[Saved entries]

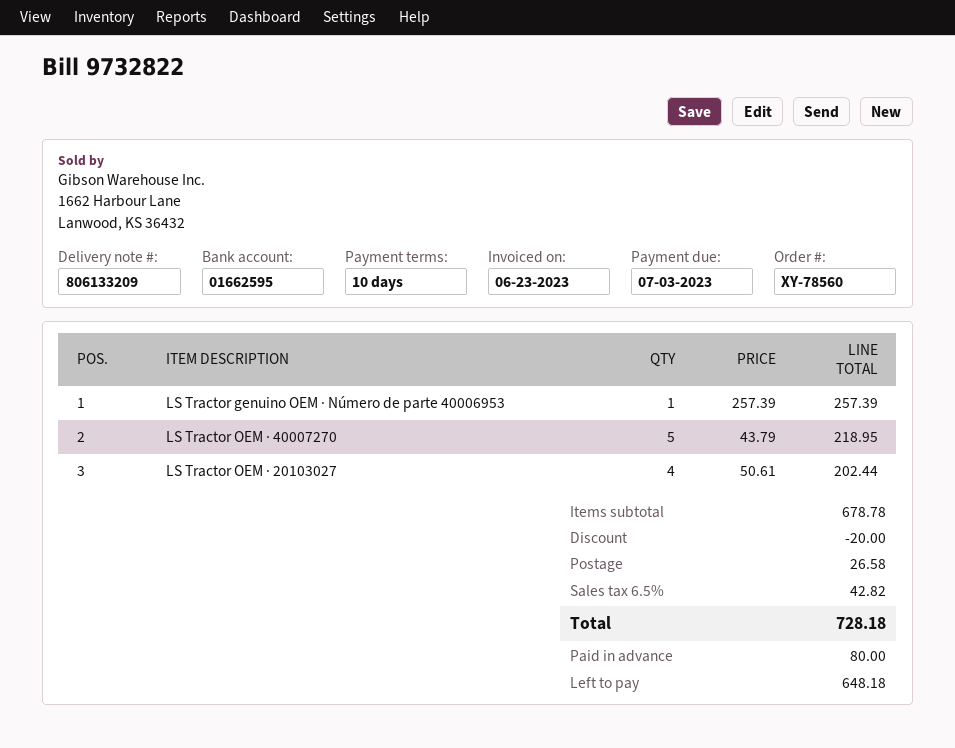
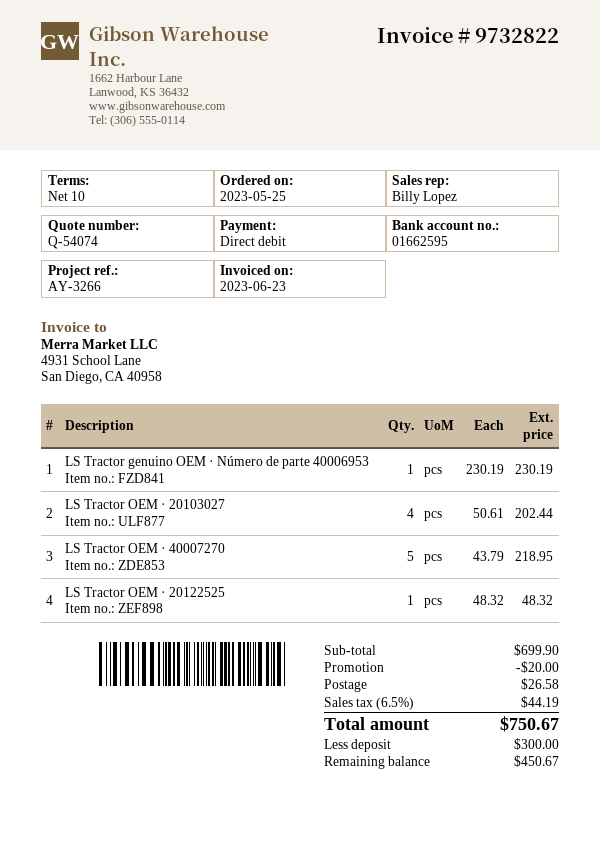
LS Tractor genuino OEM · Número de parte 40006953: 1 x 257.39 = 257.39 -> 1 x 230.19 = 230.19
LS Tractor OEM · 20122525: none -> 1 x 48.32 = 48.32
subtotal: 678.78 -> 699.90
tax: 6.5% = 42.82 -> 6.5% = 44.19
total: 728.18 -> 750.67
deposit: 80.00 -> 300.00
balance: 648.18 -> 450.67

Activity
All entries are to be retyped exactly. Omit any embedded images.

Finished task
LS Tractor genuino OEM · Número de parte 40006953: 1 x 257.39 = 257.39 -> 1 x 230.19 = 230.19
LS Tractor OEM · 20122525: none -> 1 x 48.32 = 48.32
subtotal: 678.78 -> 699.90
tax: 6.5% = 42.82 -> 6.5% = 44.19
total: 728.18 -> 750.67
deposit: 80.00 -> 300.00
balance: 648.18 -> 450.67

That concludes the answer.